> [ACTIVITY]: Across the following data, how many lines include the string "Require"? Reply with the number and nothing more.

> [RECORDS PROVIDED]:
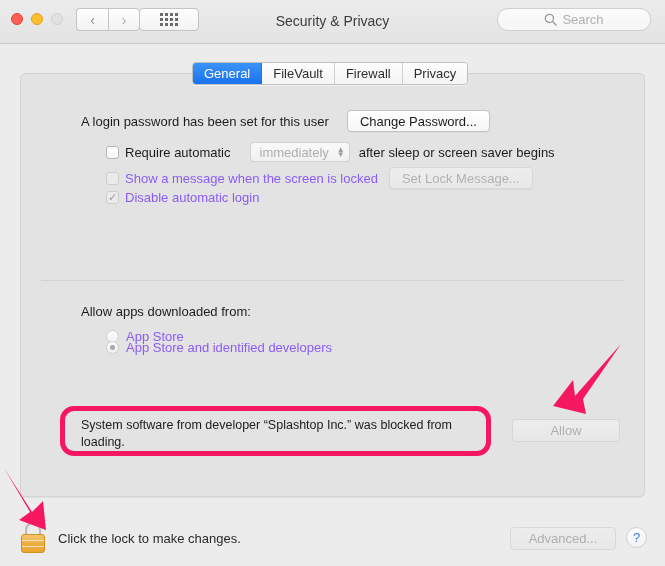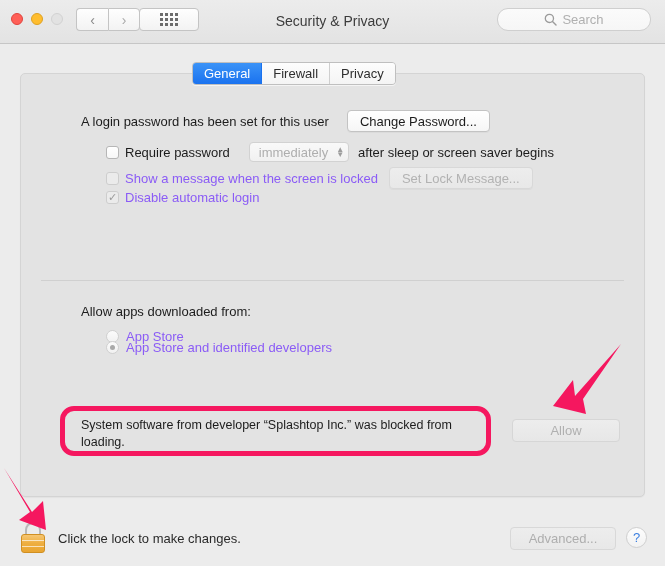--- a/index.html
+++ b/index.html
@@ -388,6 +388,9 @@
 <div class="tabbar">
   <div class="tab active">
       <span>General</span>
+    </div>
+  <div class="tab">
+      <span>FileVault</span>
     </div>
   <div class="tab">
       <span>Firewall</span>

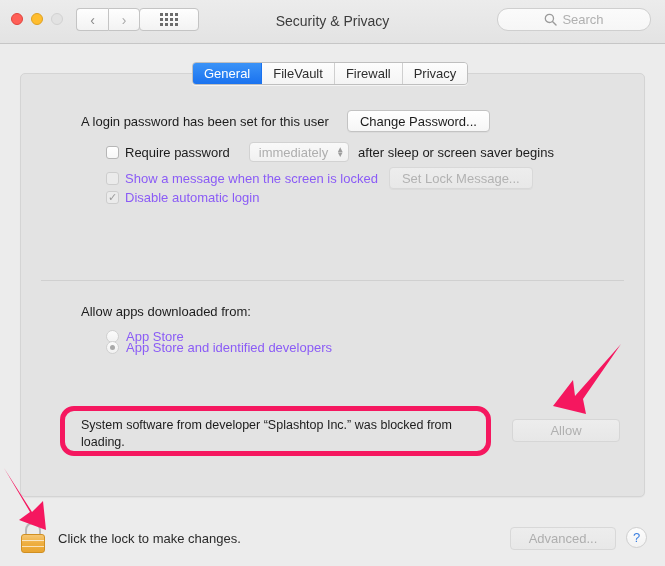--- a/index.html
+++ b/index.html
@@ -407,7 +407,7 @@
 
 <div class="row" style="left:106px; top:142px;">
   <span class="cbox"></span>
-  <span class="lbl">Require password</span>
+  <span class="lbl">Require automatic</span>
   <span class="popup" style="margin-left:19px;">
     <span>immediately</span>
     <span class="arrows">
==
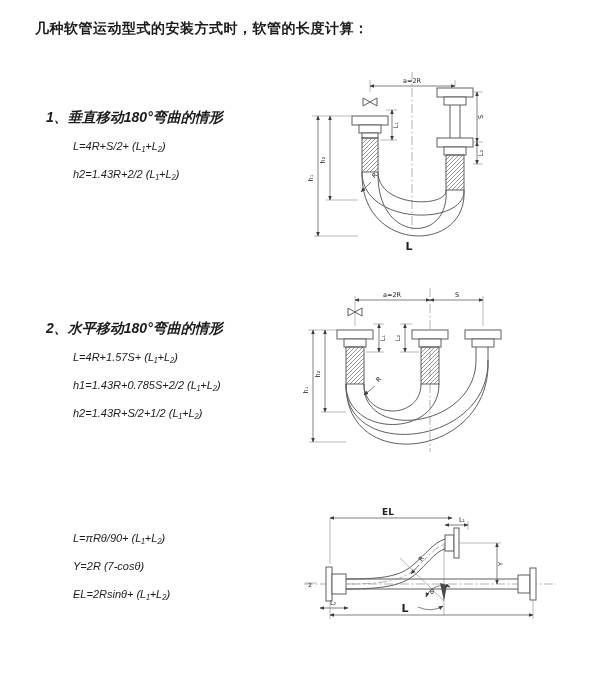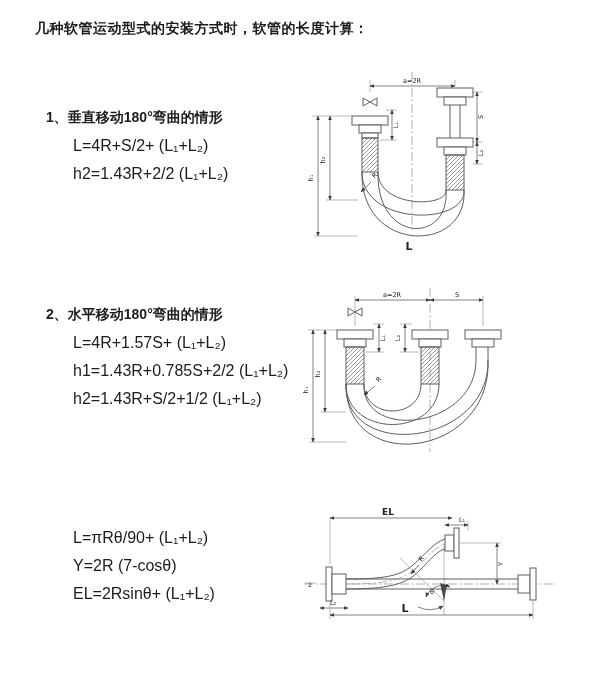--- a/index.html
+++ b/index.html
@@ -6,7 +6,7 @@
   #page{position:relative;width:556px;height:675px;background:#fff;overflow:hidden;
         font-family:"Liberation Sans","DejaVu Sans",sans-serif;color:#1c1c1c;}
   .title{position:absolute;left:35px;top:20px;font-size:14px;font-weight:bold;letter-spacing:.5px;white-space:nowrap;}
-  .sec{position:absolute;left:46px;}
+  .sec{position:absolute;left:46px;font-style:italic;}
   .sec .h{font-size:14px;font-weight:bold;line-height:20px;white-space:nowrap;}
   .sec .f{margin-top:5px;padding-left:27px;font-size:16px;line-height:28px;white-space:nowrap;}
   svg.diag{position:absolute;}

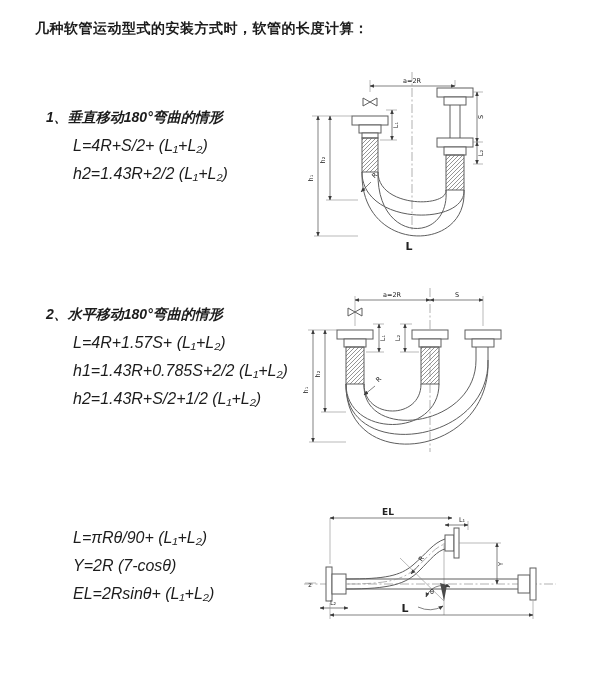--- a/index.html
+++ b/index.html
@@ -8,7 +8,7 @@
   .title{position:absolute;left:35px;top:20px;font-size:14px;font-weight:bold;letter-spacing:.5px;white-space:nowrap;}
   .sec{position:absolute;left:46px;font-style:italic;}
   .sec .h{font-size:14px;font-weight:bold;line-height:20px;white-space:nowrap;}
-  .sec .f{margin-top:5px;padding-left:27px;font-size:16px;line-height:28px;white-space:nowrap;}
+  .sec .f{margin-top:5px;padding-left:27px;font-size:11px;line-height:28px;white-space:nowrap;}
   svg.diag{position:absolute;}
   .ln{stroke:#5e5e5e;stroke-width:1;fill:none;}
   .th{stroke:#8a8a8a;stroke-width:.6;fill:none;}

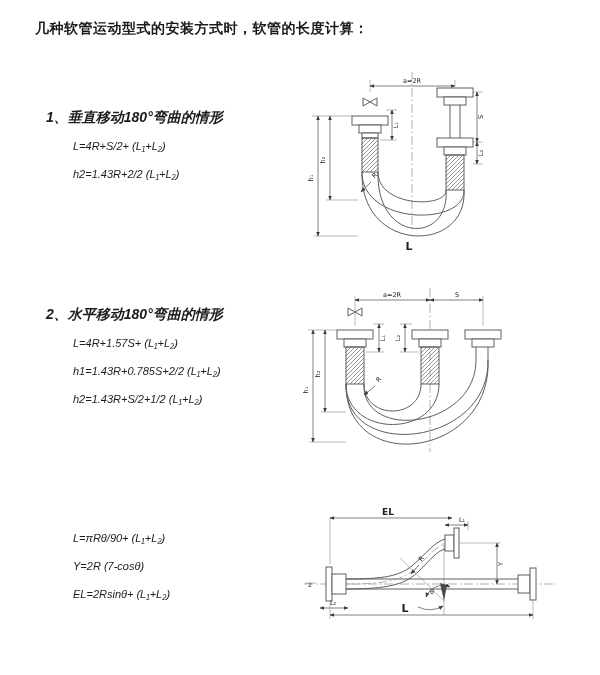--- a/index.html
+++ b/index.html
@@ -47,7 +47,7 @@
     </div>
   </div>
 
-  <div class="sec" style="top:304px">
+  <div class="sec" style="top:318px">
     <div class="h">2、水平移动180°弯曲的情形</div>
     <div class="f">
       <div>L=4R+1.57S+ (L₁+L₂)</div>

> [ANSWER TO THIS EXERCISE]: 2